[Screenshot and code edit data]
= = =

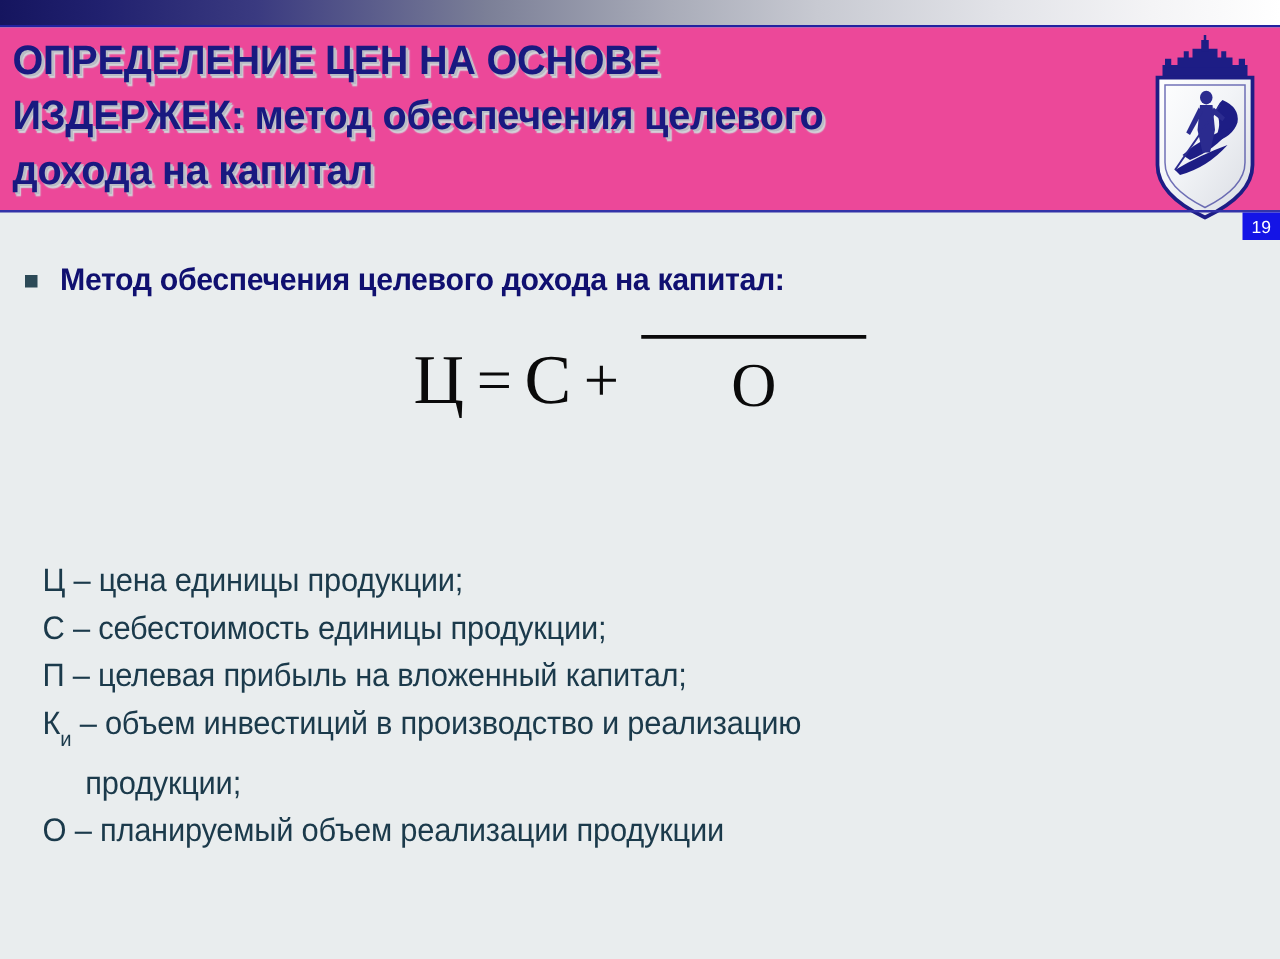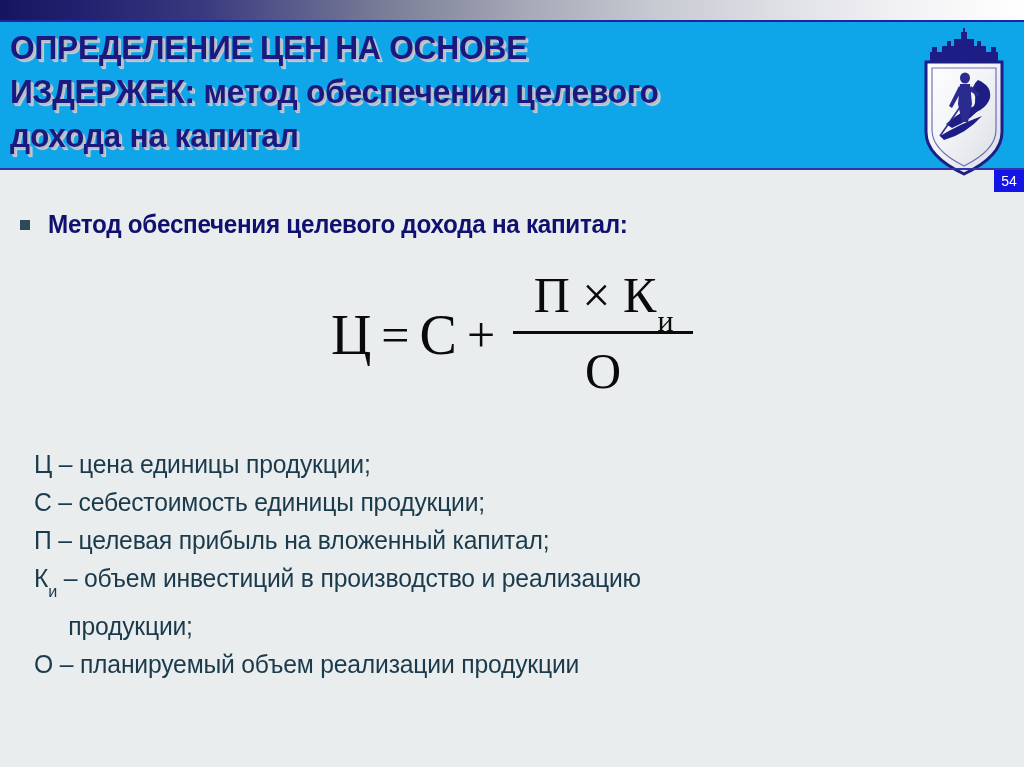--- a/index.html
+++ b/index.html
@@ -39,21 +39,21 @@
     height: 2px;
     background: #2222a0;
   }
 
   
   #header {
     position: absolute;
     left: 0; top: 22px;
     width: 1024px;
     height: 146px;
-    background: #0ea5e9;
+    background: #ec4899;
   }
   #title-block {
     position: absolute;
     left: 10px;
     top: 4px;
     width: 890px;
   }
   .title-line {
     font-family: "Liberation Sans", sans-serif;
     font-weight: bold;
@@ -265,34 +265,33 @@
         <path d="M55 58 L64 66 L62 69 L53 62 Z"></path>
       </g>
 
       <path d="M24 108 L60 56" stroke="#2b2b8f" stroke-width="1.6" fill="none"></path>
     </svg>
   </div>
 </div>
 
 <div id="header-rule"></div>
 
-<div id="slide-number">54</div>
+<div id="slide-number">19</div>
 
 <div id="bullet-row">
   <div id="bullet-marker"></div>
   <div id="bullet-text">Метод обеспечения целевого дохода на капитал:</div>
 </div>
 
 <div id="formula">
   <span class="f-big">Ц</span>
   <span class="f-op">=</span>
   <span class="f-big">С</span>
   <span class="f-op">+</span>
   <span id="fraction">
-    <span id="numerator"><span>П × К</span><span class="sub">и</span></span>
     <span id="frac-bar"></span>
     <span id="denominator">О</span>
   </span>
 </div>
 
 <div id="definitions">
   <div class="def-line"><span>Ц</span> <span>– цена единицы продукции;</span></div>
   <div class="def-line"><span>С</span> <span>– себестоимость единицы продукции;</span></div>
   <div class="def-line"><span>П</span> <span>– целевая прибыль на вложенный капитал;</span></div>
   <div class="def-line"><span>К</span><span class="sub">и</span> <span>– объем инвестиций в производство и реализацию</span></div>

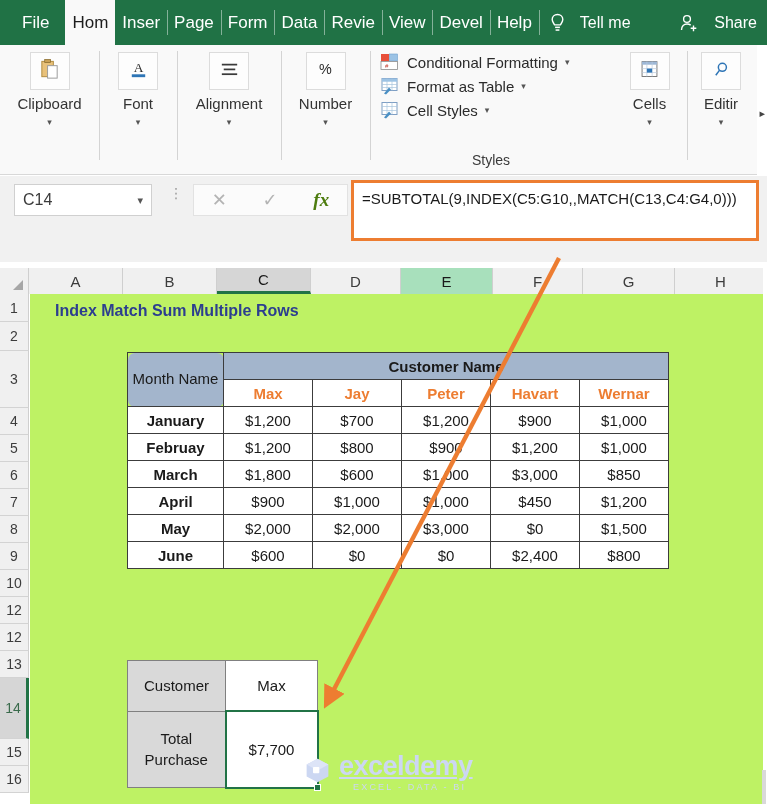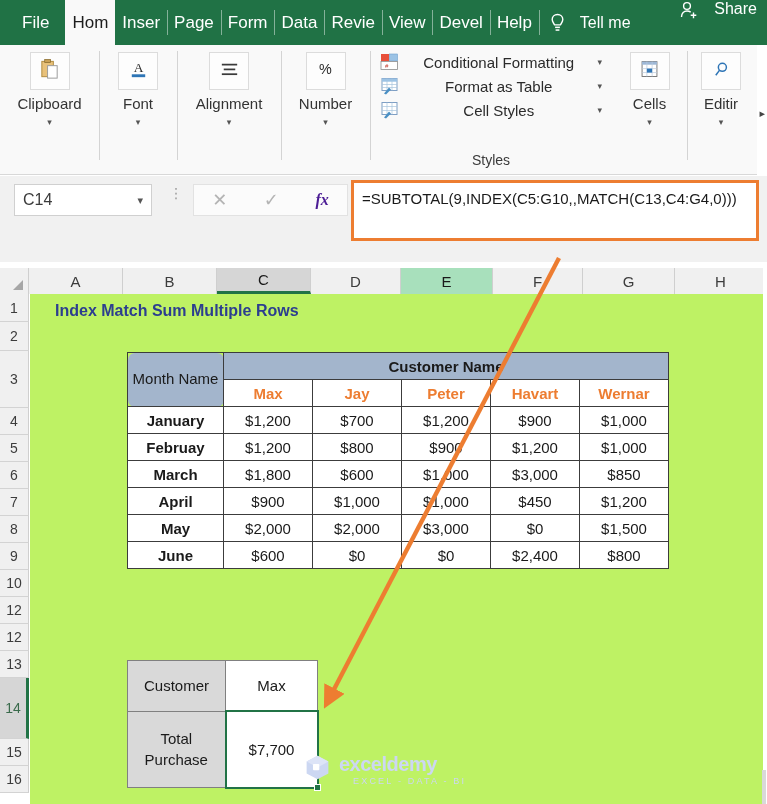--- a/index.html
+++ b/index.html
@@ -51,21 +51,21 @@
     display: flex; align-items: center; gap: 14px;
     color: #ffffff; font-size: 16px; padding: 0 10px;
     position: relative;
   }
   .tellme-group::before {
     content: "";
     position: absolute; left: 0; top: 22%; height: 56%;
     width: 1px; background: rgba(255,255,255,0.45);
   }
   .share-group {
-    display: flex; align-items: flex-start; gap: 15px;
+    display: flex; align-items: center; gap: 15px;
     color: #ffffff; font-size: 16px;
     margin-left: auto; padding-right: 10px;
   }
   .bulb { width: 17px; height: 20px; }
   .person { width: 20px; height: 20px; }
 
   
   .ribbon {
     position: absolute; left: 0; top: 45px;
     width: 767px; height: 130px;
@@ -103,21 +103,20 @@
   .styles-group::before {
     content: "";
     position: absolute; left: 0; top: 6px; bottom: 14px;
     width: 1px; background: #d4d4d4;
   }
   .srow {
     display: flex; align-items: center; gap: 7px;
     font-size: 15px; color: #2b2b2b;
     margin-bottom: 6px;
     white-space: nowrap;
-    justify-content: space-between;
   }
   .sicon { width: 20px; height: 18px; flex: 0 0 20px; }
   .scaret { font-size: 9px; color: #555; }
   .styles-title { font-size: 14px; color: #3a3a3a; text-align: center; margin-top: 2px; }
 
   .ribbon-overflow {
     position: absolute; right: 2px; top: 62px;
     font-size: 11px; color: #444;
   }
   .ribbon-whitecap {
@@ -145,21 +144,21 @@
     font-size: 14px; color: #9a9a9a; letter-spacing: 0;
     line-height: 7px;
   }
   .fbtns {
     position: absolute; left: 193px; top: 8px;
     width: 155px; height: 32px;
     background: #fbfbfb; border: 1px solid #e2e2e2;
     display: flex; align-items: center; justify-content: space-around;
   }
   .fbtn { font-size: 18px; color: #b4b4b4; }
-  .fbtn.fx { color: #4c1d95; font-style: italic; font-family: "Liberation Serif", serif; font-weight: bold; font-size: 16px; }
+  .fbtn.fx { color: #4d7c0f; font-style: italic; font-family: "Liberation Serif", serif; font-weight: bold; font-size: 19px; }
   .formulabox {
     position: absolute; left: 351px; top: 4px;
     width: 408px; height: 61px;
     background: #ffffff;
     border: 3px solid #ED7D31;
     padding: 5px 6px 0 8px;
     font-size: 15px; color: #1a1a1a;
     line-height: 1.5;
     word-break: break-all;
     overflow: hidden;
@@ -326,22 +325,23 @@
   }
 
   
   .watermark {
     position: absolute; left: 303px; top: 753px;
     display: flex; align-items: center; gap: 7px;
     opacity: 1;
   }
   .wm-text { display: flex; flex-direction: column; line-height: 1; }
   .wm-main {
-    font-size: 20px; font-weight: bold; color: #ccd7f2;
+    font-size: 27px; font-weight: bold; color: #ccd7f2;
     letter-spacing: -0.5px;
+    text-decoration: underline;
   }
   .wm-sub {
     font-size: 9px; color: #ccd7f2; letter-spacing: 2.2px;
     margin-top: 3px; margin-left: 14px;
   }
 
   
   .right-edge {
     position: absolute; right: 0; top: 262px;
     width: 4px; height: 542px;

= = =

__Task item__:
Working from the entries above, filter out every line that lacks "path" and copy what remains.

__Worked solution__:
         <path d="M55 58 L64 66 L62 69 L53 62 Z"></path>
       <path d="M24 108 L60 56" stroke="#2b2b8f" stroke-width="1.6" fill="none"></path>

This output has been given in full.